MONOTONIC EFFECTS OF CHARACTERISTICS ON RETURNS

成果类型:
Article
署名作者:
Fisher, Jared D.; Puelz, David W.; Carvalho, Carlos M.
署名单位:
University of California System; University of California Berkeley; University of Chicago; University of Texas System; University of Texas Austin
刊物名称:
ANNALS OF APPLIED STATISTICS
ISSN/ISSBN:
1932-6157
DOI:
10.1214/20-AOAS1351
发表日期:
2020
页码:
1622-1650
关键词:
cross-section variable selection momentum prices RISK stocks
摘要:
This paper considers the problem of modeling a firm's expected return as a nonlinear function of its observable characteristics.
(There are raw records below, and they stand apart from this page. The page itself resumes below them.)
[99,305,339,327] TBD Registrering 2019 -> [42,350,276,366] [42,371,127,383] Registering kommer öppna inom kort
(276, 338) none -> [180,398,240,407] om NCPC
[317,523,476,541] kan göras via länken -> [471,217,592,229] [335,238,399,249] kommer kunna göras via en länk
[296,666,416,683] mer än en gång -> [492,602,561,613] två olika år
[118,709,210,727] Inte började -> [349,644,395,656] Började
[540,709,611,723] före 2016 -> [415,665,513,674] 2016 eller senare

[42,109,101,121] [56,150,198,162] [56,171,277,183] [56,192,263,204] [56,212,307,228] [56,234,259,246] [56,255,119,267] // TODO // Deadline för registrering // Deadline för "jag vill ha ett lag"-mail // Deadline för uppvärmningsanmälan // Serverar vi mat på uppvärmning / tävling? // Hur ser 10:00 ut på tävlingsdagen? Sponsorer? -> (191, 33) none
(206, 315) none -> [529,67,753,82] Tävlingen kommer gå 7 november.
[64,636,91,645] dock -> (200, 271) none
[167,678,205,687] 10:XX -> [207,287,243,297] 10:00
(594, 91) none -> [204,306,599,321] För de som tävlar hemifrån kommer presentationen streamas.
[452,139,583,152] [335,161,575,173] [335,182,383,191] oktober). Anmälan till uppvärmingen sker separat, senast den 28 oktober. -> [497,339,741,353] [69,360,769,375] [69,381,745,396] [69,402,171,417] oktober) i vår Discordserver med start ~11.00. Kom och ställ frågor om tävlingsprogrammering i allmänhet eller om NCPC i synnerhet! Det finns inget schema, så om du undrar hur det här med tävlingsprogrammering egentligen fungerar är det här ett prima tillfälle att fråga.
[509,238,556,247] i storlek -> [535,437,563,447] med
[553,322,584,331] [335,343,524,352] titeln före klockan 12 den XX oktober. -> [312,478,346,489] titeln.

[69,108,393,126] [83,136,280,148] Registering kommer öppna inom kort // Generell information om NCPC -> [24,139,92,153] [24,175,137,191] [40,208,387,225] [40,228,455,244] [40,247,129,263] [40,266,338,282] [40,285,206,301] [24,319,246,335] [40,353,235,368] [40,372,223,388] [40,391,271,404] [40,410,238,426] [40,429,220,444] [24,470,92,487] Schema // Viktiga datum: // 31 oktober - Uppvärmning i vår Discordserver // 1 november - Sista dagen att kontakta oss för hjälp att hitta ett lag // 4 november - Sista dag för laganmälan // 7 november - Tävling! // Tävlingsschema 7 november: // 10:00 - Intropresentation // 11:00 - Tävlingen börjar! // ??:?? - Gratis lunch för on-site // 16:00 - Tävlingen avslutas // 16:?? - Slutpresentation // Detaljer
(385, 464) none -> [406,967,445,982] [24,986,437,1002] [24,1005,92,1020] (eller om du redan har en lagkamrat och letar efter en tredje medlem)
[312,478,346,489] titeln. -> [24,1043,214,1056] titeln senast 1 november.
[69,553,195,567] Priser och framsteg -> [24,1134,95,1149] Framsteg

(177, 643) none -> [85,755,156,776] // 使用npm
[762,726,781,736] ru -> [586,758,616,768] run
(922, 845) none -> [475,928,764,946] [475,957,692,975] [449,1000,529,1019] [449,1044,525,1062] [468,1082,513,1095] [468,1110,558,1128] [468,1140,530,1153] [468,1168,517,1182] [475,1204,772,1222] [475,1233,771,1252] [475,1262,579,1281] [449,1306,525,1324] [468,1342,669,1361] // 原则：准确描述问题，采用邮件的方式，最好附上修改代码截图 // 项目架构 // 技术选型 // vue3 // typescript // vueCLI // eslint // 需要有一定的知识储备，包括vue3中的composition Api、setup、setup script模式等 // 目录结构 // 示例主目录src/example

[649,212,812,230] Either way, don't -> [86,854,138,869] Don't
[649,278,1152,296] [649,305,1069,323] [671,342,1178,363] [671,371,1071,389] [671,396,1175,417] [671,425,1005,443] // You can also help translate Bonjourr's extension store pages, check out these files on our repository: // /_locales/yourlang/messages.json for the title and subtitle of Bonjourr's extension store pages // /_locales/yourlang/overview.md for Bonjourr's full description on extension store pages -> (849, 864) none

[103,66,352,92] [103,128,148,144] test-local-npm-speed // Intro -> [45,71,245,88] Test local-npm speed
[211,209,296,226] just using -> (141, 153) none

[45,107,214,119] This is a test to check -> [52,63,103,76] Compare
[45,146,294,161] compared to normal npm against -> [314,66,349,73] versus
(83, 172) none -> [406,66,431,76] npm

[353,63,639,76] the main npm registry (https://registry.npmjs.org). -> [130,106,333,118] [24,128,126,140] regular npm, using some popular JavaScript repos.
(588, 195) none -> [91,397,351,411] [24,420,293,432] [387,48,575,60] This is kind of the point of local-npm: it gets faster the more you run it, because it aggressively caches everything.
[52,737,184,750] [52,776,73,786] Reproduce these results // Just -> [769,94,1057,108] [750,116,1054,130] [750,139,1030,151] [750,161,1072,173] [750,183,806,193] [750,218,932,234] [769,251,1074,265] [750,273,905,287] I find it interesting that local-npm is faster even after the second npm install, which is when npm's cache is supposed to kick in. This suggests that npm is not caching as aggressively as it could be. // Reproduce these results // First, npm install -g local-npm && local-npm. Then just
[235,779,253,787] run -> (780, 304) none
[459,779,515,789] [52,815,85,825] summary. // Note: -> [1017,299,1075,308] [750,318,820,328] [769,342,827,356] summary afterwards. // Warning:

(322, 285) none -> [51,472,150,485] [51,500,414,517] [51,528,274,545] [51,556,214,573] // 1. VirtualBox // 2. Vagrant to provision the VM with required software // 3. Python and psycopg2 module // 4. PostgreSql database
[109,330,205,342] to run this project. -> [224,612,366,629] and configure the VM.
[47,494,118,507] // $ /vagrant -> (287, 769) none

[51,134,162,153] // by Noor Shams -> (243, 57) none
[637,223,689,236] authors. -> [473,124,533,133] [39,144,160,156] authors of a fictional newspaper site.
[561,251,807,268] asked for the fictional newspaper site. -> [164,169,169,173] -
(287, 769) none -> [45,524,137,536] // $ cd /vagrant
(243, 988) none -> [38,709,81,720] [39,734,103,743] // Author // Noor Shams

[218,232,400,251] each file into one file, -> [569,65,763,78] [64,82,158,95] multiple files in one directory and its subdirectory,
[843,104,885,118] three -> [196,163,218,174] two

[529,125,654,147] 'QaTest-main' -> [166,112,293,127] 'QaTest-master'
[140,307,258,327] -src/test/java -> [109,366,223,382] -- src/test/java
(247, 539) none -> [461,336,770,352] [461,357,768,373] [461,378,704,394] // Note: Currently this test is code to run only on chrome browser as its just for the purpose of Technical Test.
We investigate whether theoretically-motivated monotonicity constraints on characteristics and non-stationarity of the conditional expectation function provide statistical and economic benefit. We present an interpretable model that has similar out-of-sample performance to black-box machine learning methods. With this model, the data provide support for monotonicity and time variability of the conditional expectation function. Additionally, we develop an approach for characteristic selection using loss functions to summarize the posterior distribution. Standard unexplained volume, short-term reversal, size, and variants of momentum are found to be significant characteristics, and there is evidence this set changes over time.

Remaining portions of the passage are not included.